- Opening Delimiter -

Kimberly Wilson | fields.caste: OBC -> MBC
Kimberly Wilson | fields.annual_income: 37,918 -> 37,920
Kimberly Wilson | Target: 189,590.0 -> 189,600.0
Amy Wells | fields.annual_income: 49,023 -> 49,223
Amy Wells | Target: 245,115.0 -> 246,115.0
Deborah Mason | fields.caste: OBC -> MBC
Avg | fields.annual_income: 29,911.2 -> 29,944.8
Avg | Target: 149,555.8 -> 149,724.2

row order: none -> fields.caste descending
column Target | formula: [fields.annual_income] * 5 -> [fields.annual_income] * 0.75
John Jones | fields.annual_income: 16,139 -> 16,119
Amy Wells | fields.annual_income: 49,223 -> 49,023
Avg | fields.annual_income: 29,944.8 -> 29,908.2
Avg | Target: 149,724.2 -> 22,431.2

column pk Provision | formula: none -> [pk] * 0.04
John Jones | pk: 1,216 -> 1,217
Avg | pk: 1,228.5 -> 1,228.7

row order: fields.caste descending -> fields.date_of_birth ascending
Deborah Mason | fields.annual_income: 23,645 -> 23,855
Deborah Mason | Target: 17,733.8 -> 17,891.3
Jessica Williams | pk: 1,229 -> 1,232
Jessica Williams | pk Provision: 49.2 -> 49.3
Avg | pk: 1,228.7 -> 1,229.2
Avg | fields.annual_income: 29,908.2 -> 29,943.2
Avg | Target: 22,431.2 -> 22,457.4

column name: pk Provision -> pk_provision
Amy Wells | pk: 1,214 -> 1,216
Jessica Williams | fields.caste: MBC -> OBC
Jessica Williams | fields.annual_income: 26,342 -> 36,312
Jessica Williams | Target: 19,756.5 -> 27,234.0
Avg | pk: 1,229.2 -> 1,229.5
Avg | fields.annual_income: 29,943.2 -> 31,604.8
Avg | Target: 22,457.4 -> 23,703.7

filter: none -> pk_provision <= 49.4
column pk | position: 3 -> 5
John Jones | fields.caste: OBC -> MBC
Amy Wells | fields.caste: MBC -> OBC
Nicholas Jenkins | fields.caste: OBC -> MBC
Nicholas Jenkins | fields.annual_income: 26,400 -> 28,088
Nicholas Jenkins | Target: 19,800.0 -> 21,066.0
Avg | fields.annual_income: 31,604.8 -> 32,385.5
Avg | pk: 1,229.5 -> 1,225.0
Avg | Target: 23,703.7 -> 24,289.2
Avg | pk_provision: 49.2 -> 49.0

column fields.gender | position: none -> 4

- Closing Delimiter -

- What is being asked -
Give the number of lines in the material above that have the word "Jones" in them, and nothing more.

- Response area -
3